For the encore he–well, took requests, which may mean he found the person in the audience who was holding a placard for the song he intended to do, but hey, there’s a blonde girl out there for whom he called the cameraman over and said, “Here, this girl here, no, no, her, yes, her!” until she was on the big screens, and then said, “This is for you,” and sang These Days to her. To the envy of every other female (and no doubt some men) in the house. :)

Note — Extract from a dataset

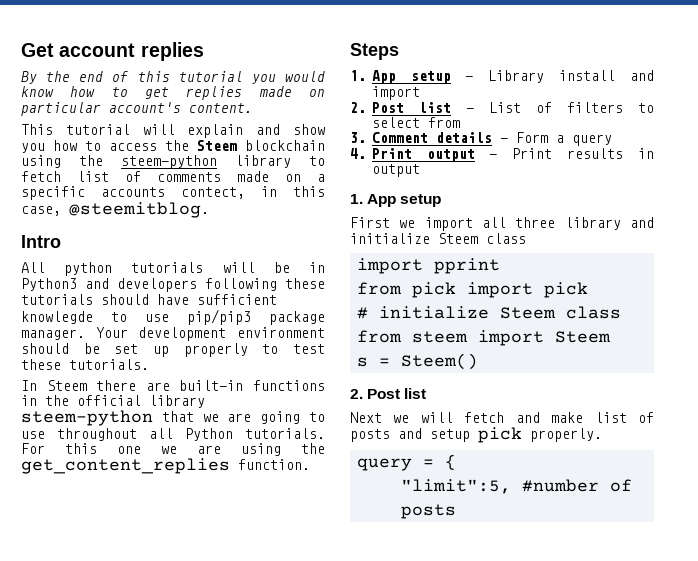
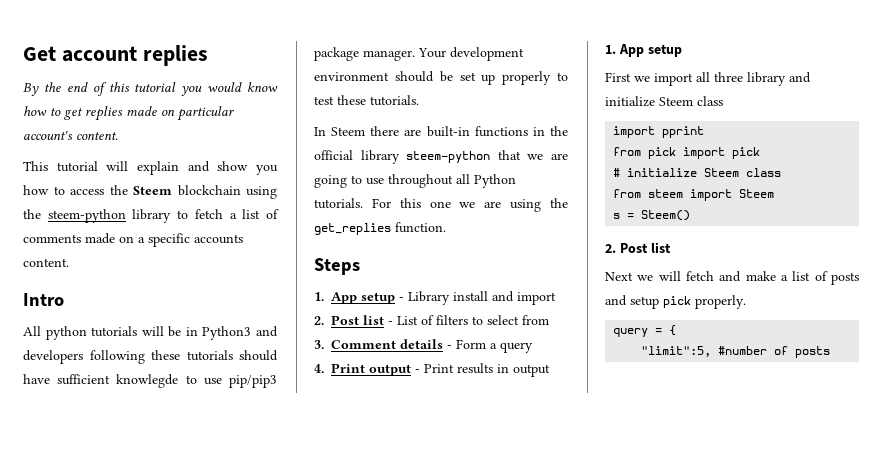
(61, 176) none -> [229,213,237,219] a
[181,186,325,199] [21,202,209,218] contect, in this case, @steemitblog. -> [23,258,69,267] content.
[21,458,230,474] get_content_replies -> [314,223,391,235] get_replies
(584, 417) none -> [781,275,788,281] a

This is Jon Bon Jovi not looking or pointing straight at me, even though it rather looks like it in the picture:
I think they’re getting better in concert. The RDS concert I went to a couple years ago was noticeably better than the Croke Park one from a few years before that, although I didn’t think *that* one was significantly better than the first time I saw them in, um, 1989. O.O :) Oh, but I did notice this time–and this is not the kind of thing I notice–that I’m prrrrrrrreeeeeeeetty sure Jon changed the key on a few of the earlier songs, so that it wasn’t quite as high as originally written. He did say (either in an interview or in a concert I was at) that he kinda wanted to kick his younger self’s ass for writing everything so high, and I think he has bowed to age in that small regard. So if I’m right about that (and I’m pretty sure I am), it helped quite a lot.
We had a perfectly wonderful time. It was a brilliant weekend, and I’m still tired, but wow, it was just so fun. Kate is a good person to go to a concert with!